▶ **Task requirements**
Every line of the material below should be output exactly as written, with the images skipped.

· · · · ·

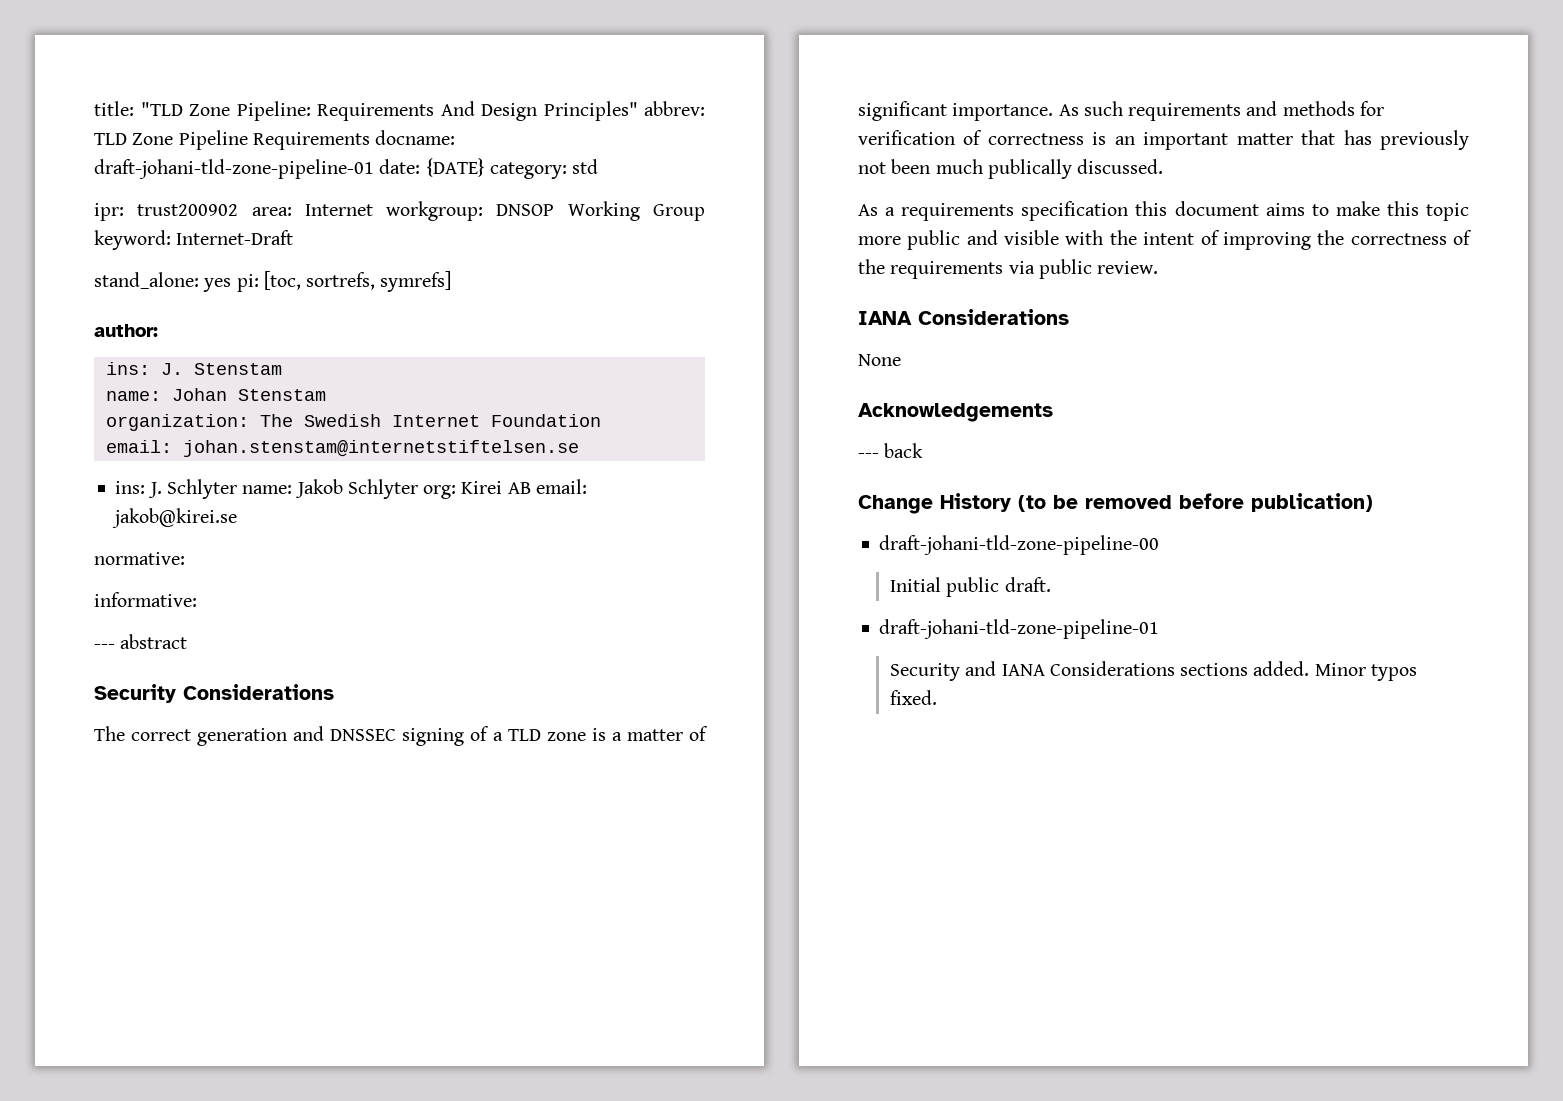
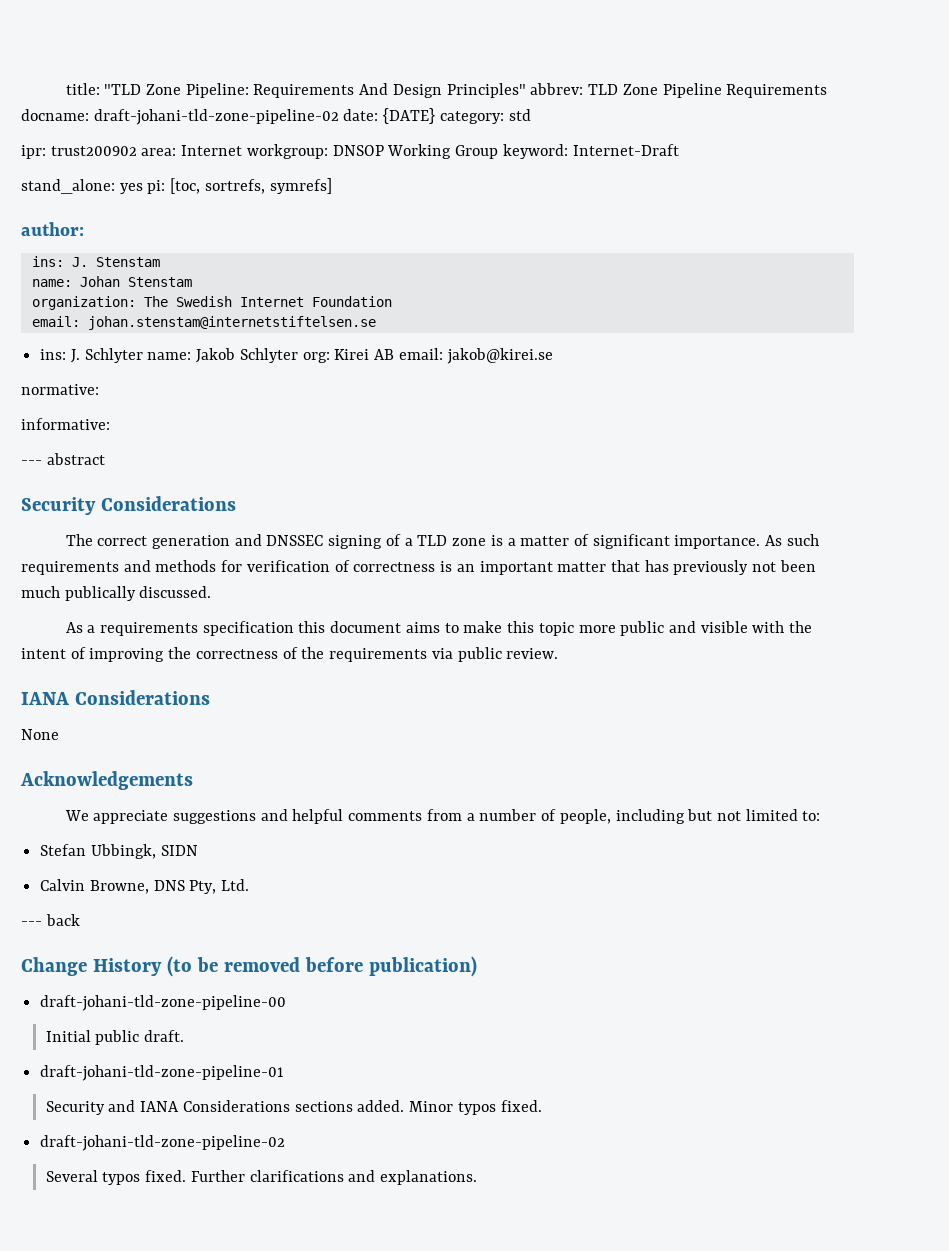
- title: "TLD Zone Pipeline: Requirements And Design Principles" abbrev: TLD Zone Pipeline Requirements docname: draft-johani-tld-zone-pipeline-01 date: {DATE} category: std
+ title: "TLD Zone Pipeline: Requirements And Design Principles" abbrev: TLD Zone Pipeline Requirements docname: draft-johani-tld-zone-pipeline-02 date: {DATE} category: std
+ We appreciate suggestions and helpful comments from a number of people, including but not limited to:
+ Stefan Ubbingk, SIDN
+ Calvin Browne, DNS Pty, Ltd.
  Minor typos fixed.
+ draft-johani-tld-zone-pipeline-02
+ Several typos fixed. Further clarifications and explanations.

· · · · ·

▶ **Response to this task**
- title: "TLD Zone Pipeline: Requirements And Design Principles" abbrev: TLD Zone Pipeline Requirements docname: draft-johani-tld-zone-pipeline-01 date: {DATE} category: std
+ title: "TLD Zone Pipeline: Requirements And Design Principles" abbrev: TLD Zone Pipeline Requirements docname: draft-johani-tld-zone-pipeline-02 date: {DATE} category: std
+ We appreciate suggestions and helpful comments from a number of people, including but not limited to:
+ Stefan Ubbingk, SIDN
+ Calvin Browne, DNS Pty, Ltd.
  Minor typos fixed.
+ draft-johani-tld-zone-pipeline-02
+ Several typos fixed. Further clarifications and explanations.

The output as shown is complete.